Впрочем, не прошло и пяти минут, как около нас остановился зеленый уазик с брезентовым верхом. Дверца гостеприимно распахнулась. Улыбчивый водитель протянул руку, и Алим пожал ее, и мы поехали в гору в поселок Мусабекова. Оказалось, что Алим не знает водителя, а тот знал его. Это, на мой взгляд, кое-что значило в свете моих мыслей о народном вожде. К тому же нас довезли до самого дома.

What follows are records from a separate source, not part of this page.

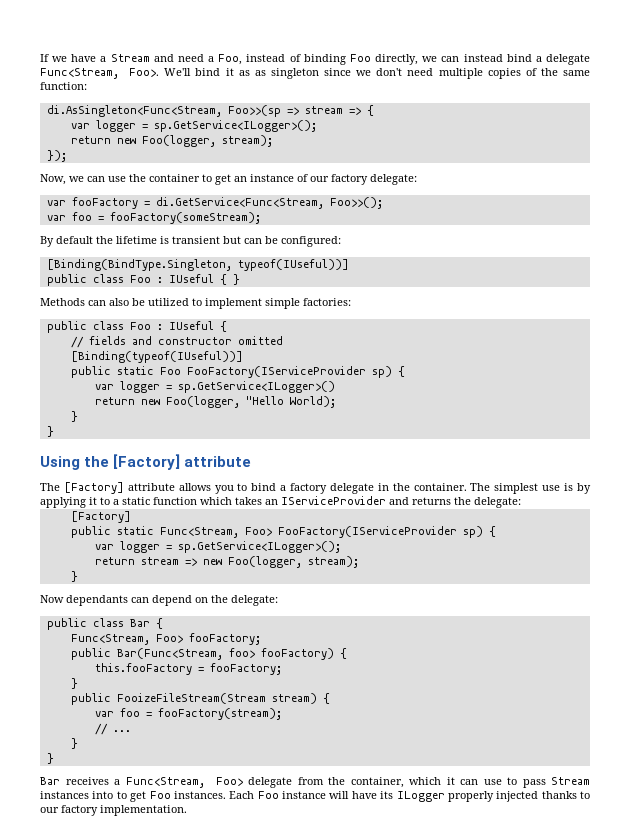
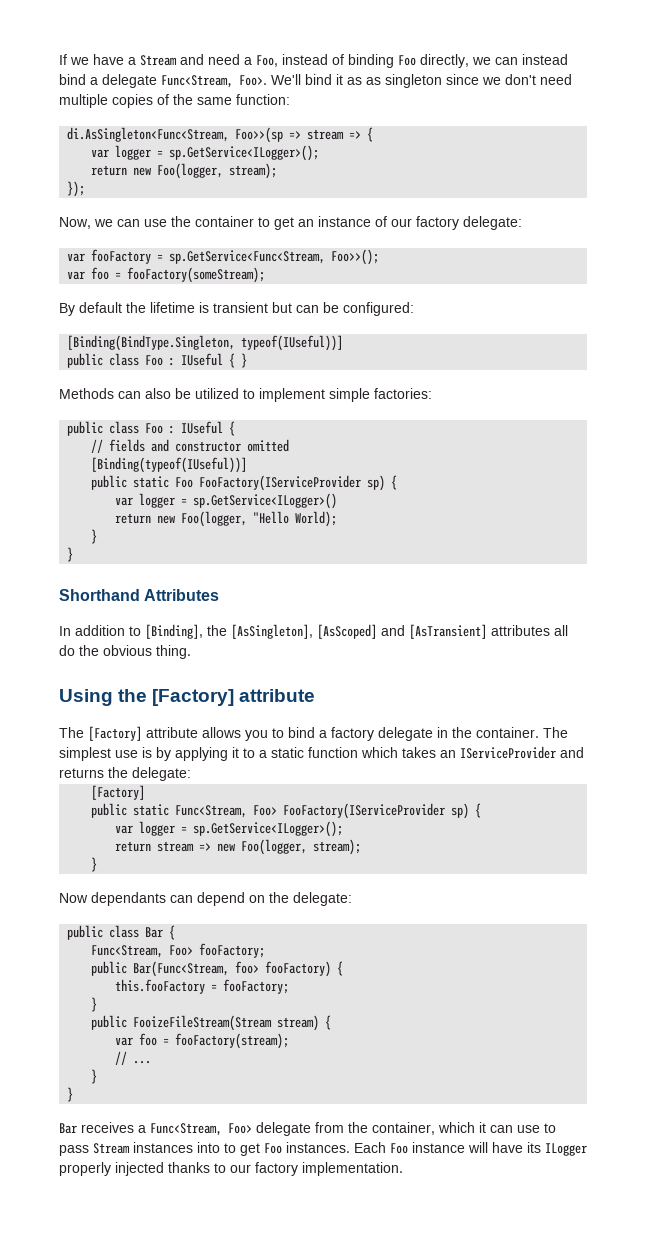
- var fooFactory = di.GetService<Func<Stream, Foo>>();
+ var fooFactory = sp.GetService<Func<Stream, Foo>>();
+ Shorthand Attributes
+ In addition to [Binding], the [AsSingleton], [AsScoped] and [AsTransient] attributes all do the obvious thing.

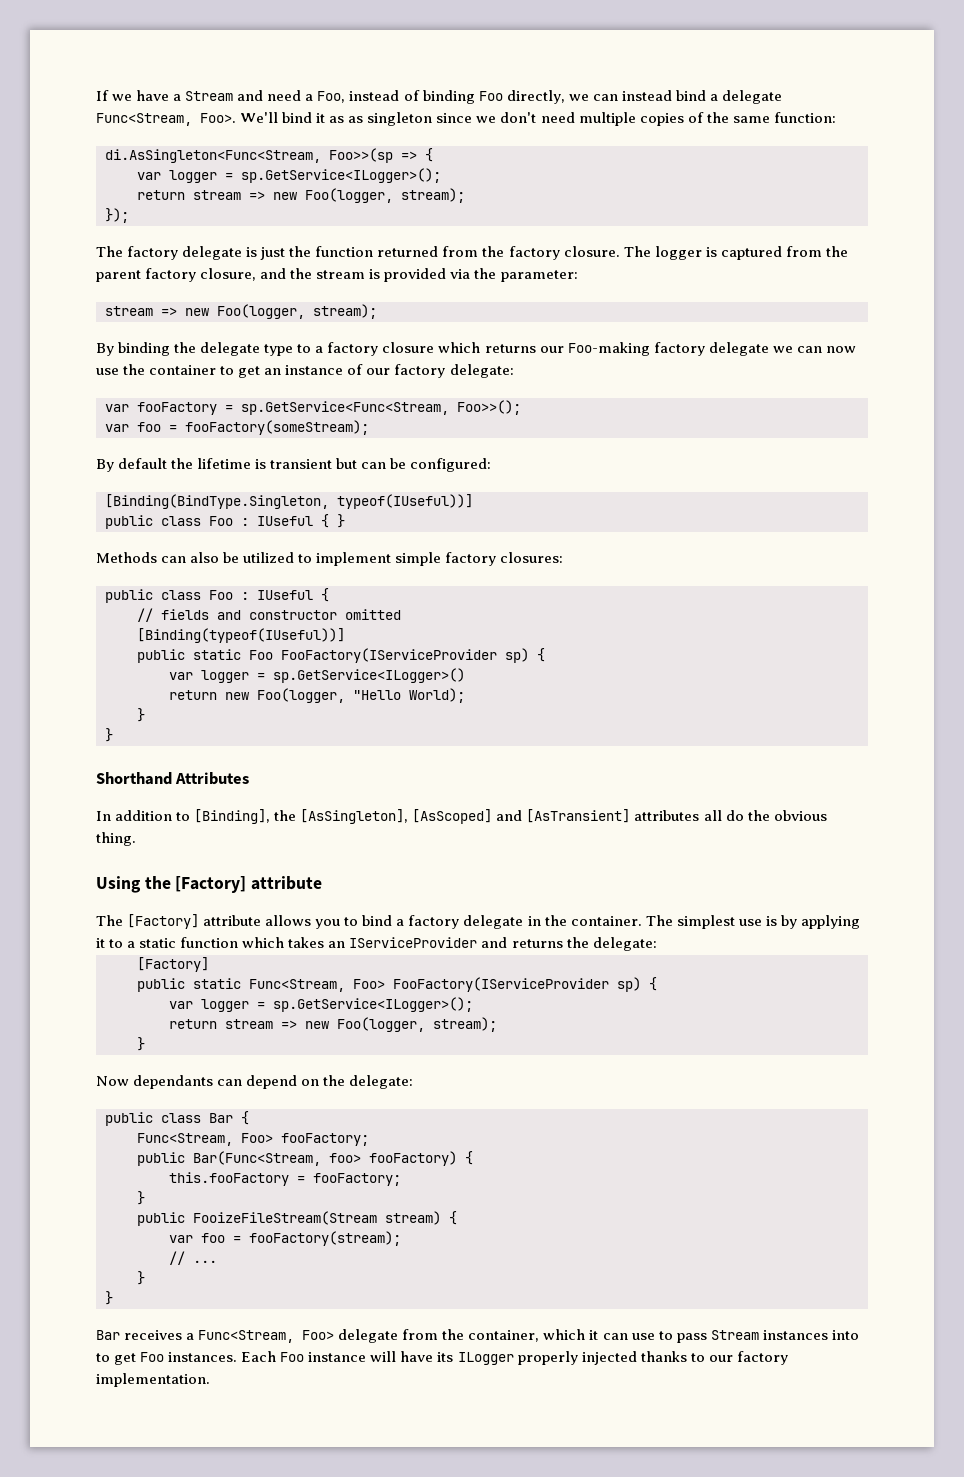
- di.AsSingleton<Func<Stream, Foo>>(sp => stream => {
+ di.AsSingleton<Func<Stream, Foo>>(sp => {
  var logger = sp.GetService<ILogger>();
- return new Foo(logger, stream);
+ return stream => new Foo(logger, stream);
- Now, we can use the container to get an instance of our factory delegate:
+ The factory delegate is just the function returned from the factory closure. The logger is captured from the parent factory closure, and the stream is provided via the parameter:
+ stream => new Foo(logger, stream);
+ By binding the delegate type to a factory closure which returns our Foo-making factory delegate we can now use the container to get an instance of our factory delegate:
- Methods can also be utilized to implement simple factories:
+ Methods can also be utilized to implement simple factory closures:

— Ты тутовку пробовал? — спросил Алим, когда мы уже стояли перед нашим домом. — Я тебя хочу пригласить к себе. Не возражаешь?

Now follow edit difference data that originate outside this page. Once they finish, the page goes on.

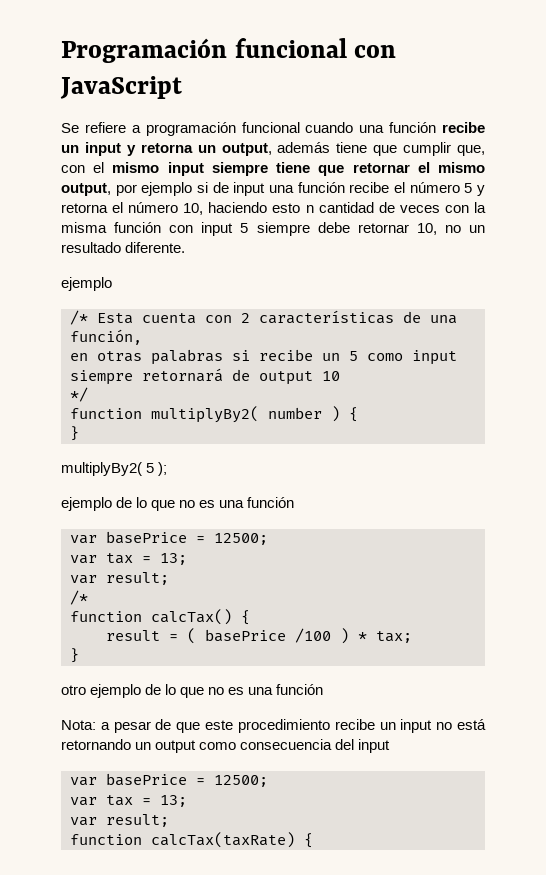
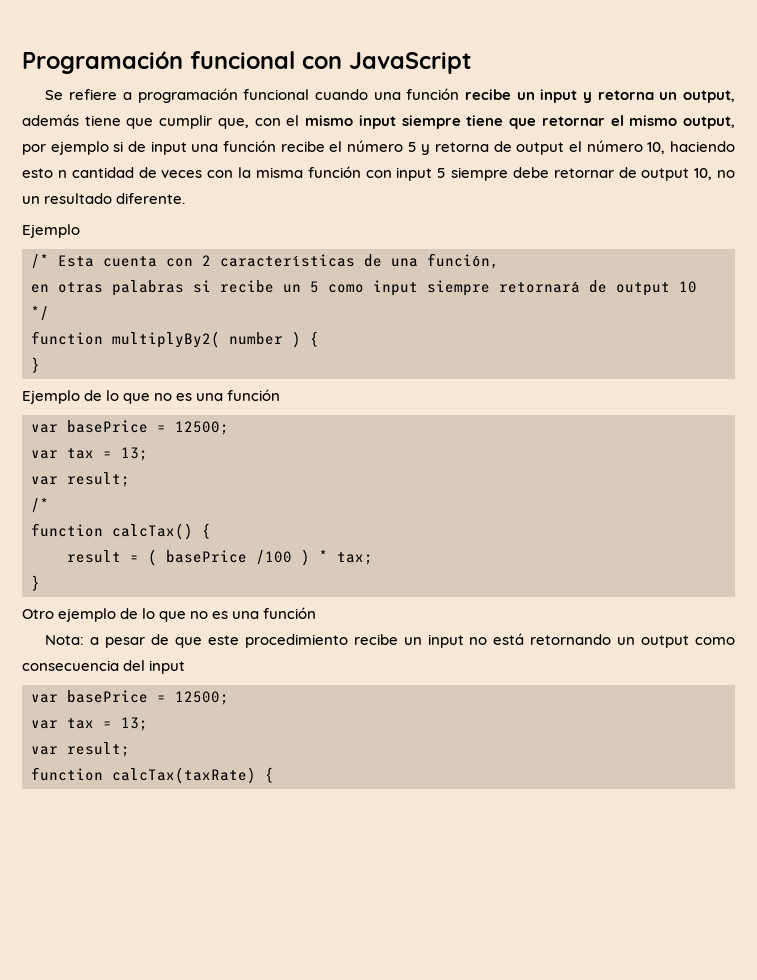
- Se refiere a programación funcional cuando una función recibe un input y retorna un output, además tiene que cumplir que, con el mismo input siempre tiene que retornar el mismo output, por ejemplo si de input una función recibe el número 5 y retorna el número 10, haciendo esto n cantidad de veces con la misma función con input 5 siempre debe retornar 10, no un resultado diferente.
- ejemplo
+ Se refiere a programación funcional cuando una función recibe un input y retorna un output, además tiene que cumplir que, con el mismo input siempre tiene que retornar el mismo output, por ejemplo si de input una función recibe el número 5 y retorna de output el número 10, haciendo esto n cantidad de veces con la misma función con input 5 siempre debe retornar de output 10, no un resultado diferente.
+ Ejemplo
- multiplyBy2( 5 );
- ejemplo de lo que no es una función
+ Ejemplo de lo que no es una función
- otro ejemplo de lo que no es una función
+ Otro ejemplo de lo que no es una función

Об этой тутовке меня спрашивали в Баку не один раз. Причем восхищенно прищелкивали языком, всем своим видом обещая нечто великолепное.
Небольшая квартира Алима шумела и звучала, как переполненный улей. Нас не заметили. Алим познакомил меня со своей мамой — худенькой старушкой ста шести лет, которая, улыбаясь, выглядывала из своей маленькой комнатки, где она сидела на красном коврике, вытянув ноги в белых шерстяных носках. С пустых беленых стен комнаты хозяина строго смотрел портрет серьезного мужчины в зеленом кителе. Написанный неумелой рукой портрет изображал Ататюрка.
— Алим! — воскликнул я патетически с непосредственностью европейца. — Что я вижу! Портрет в комнате правоверного! Как это?
— Но это человек, который поднял Турцию!
Иногда он смущал меня противоречиями. Значит, Ататюрк хороший, а Советская Россия плохая. Но я слышал имя Ататюрка в связи с ленинской внешней политикой Советской России, когда наша страна, изнемогая от лишений прошедшей и продолжающейся Гражданской войны, помогла отцу турков и флотом, и армией. Ну, а как же тогда?..
Мы прошли в гостиную, гости потеснились, и мы сели за стол. Тутовка оказалась крепкой водкой… Мне показалось, что я ушел незаметно.
Дома баджи, пользуясь отсутствием мужчин, проводила уборку. Работал телевизор, по экрану бегали полосы, сквозь шум пылесоса слышались звуки мугама. Натаван очень удивилась моему раннему приходу.
— Ай, как нехорошо, — сказала она, разгибая спину. Но она давно знала, что я дикарь, любила меня дикаря и простила мне мое не очень учтивое поведение. По ее мнению, я должен был сидеть с ее любимым Алимом до потери пульса. Они земляки с Алимом, и он для нее непререкаемый авторитет.
— Он такой умница, такой талантливый! А ведь из деревенских. А как он любит своих братьев и мамочку. Он тебя познакомил со своей мамой?
Проглотив легкое чувство зависти многим достоинствам Алима, которые у меня, наверняка, отсутствуют, я стал слушать историю алимовой мамы, которая попросила, чтобы ее привезли к любимому сыну попрощаться перед смертью. Ей исполнилось сто шесть лет. Она родом из Нахичевани… И вот когда турки устроили резню армян в Турции, армяне в ответ там, где могли, начали громить азербайджанцев, рядом с которыми жили долгие годы.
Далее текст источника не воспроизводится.